(Dataset records begins)

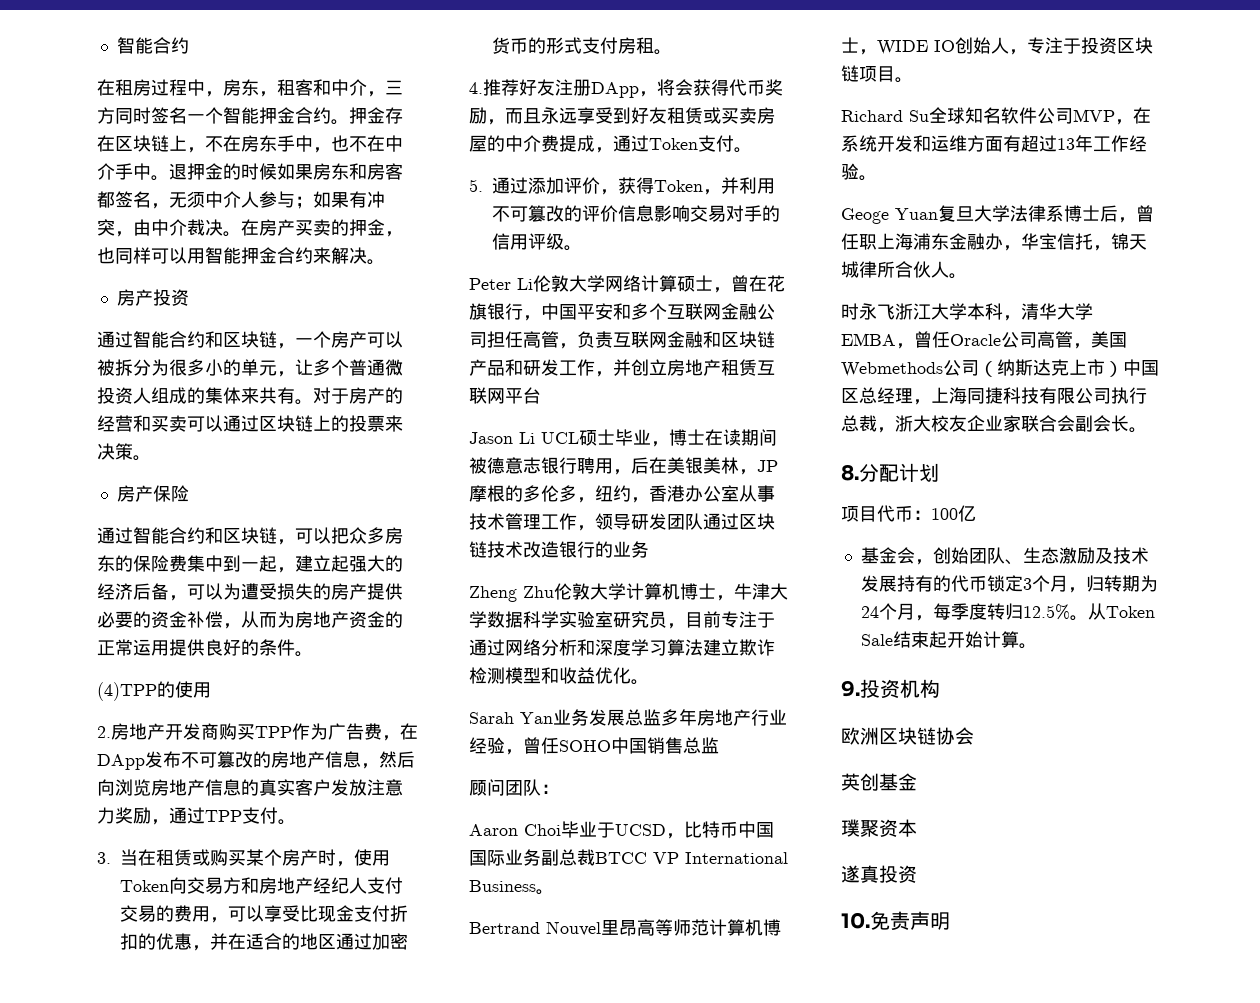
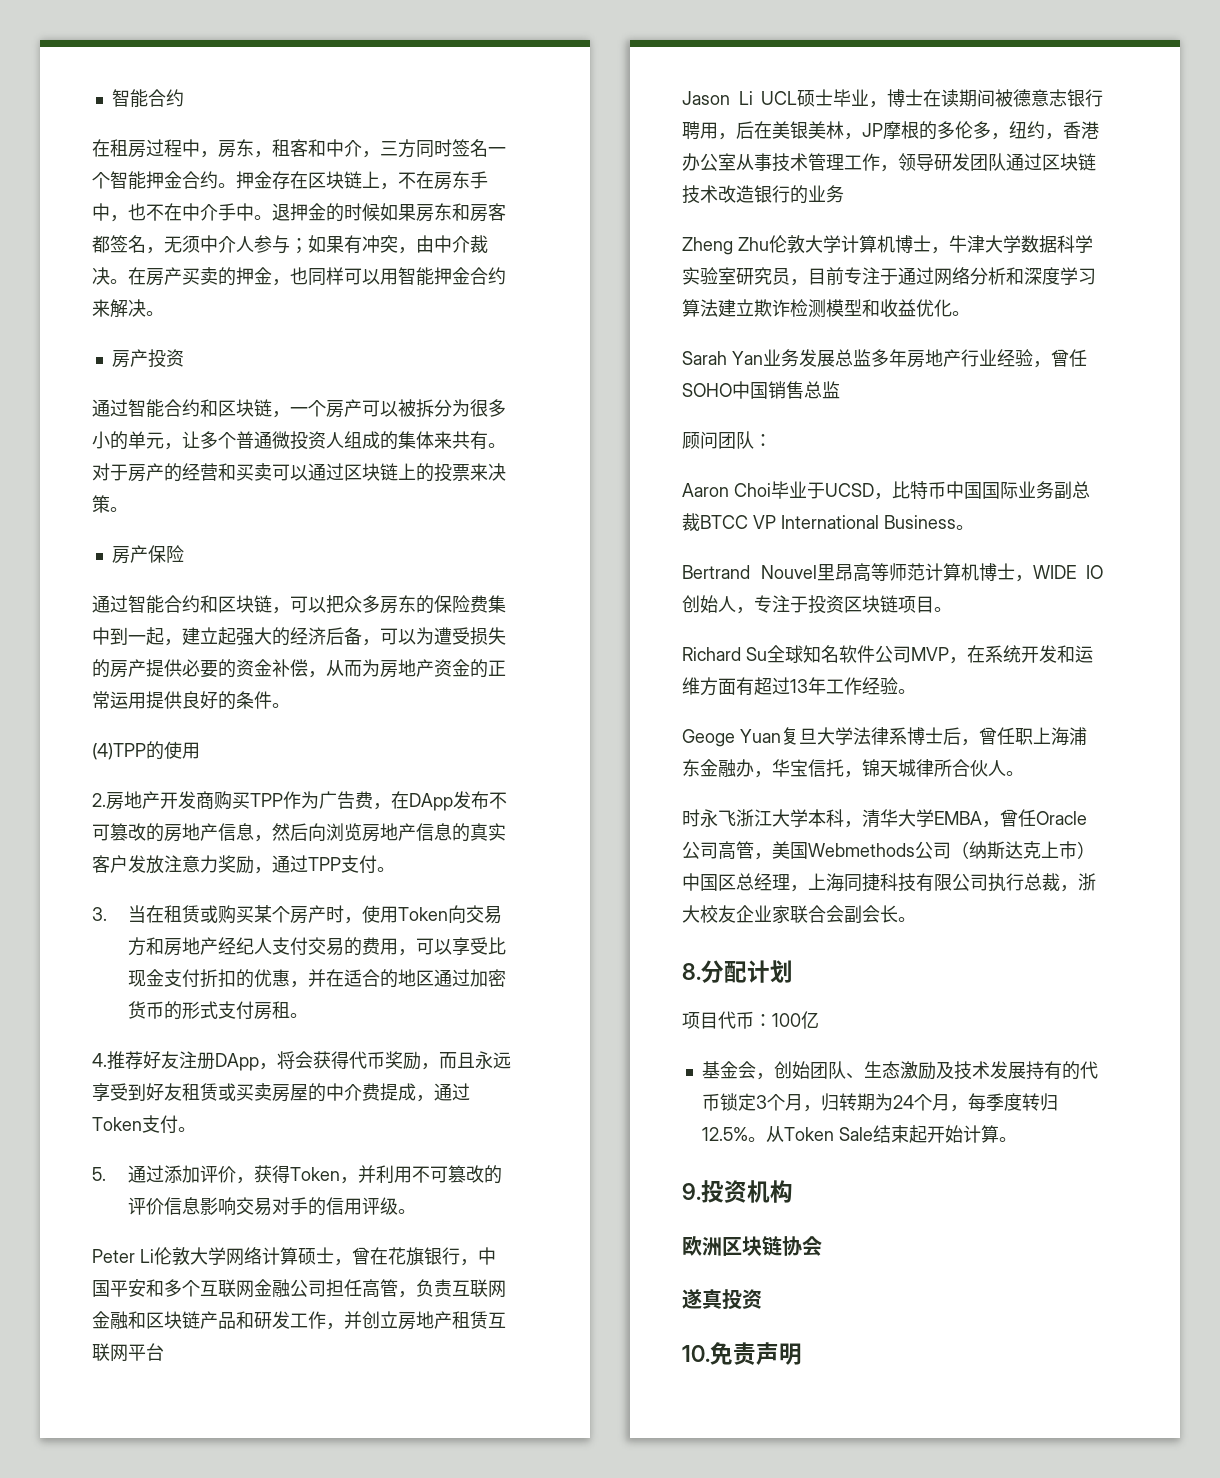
[841,773,917,791] [841,819,917,837] // 英创基金 // 璞聚资本 -> (822, 1246) none

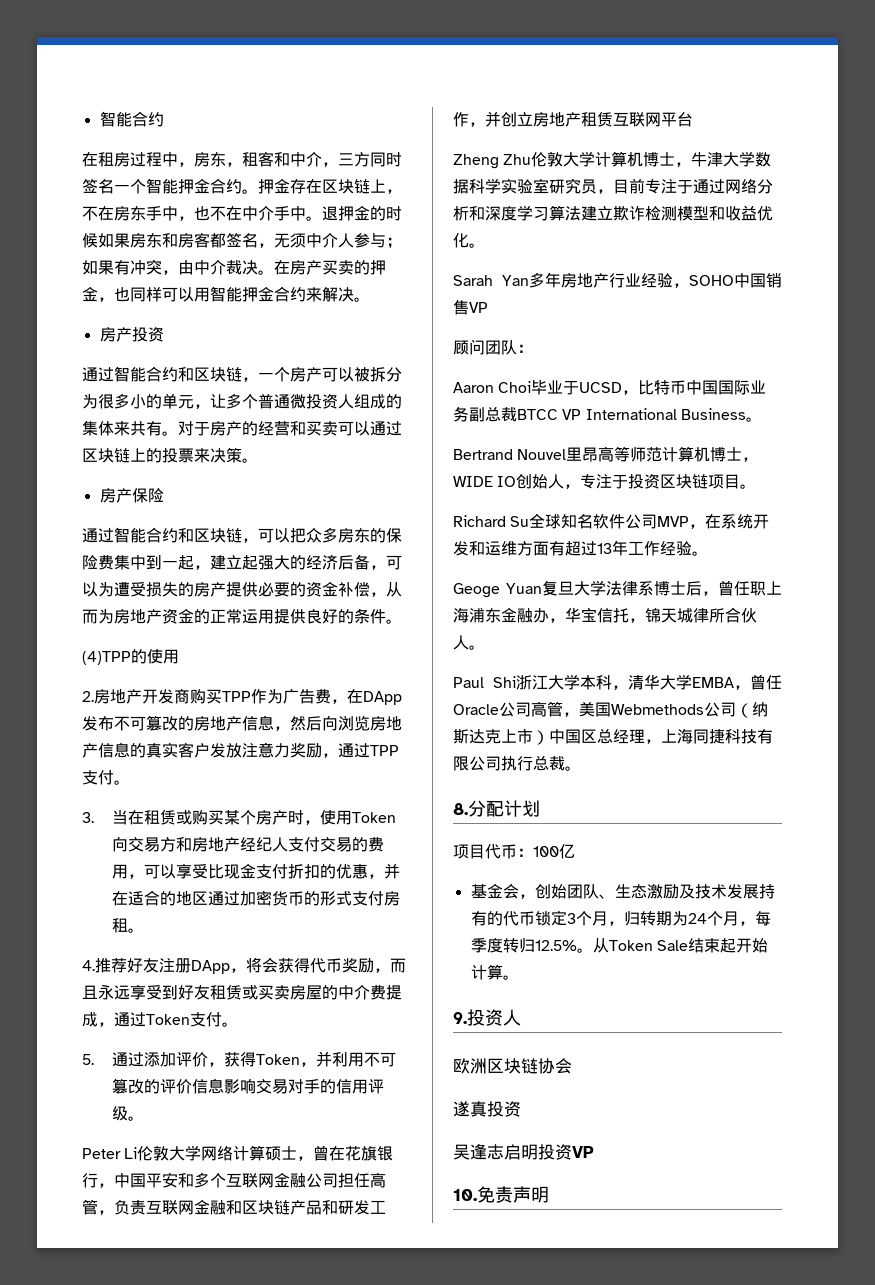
[682,89,1103,108] [682,121,1099,140] [682,153,1096,172] [682,185,844,204] // Jason Li UCL硕士毕业，博士在读期间被德意志银行聘用，后在美银美林，JP摩根的多伦多，纽约，香港办公室从事技术管理工作，领导研发团队通过区块链技术改造银行的业务 -> (693, 119) none
[763,349,871,367] 业务发展总监 -> (529, 280) none
[1051,349,1087,367] 曾任 -> (689, 285) none
[804,381,840,399] 总监 -> [469,302,488,313] VP
[682,809,736,827] 时永飞 -> [453,676,516,688] Paul Shi
[1060,873,1096,892] [682,905,898,924] ，浙大校友企业家联合会副会长 -> (565, 763) none
[747,1180,793,1203] 机构 -> [503,1009,521,1026] 人
(762, 1299) none -> [453,1144,594,1160] // 吴逢志启明投资VP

(Dataset records ends)

Required work: Once the images are removed, print the remaining data exactly as it appears above.

Problem solution:
[841,773,917,791] [841,819,917,837] // 英创基金 // 璞聚资本 -> (822, 1246) none

[682,89,1103,108] [682,121,1099,140] [682,153,1096,172] [682,185,844,204] // Jason Li UCL硕士毕业，博士在读期间被德意志银行聘用，后在美银美林，JP摩根的多伦多，纽约，香港办公室从事技术管理工作，领导研发团队通过区块链技术改造银行的业务 -> (693, 119) none
[763,349,871,367] 业务发展总监 -> (529, 280) none
[1051,349,1087,367] 曾任 -> (689, 285) none
[804,381,840,399] 总监 -> [469,302,488,313] VP
[682,809,736,827] 时永飞 -> [453,676,516,688] Paul Shi
[1060,873,1096,892] [682,905,898,924] ，浙大校友企业家联合会副会长 -> (565, 763) none
[747,1180,793,1203] 机构 -> [503,1009,521,1026] 人
(762, 1299) none -> [453,1144,594,1160] // 吴逢志启明投资VP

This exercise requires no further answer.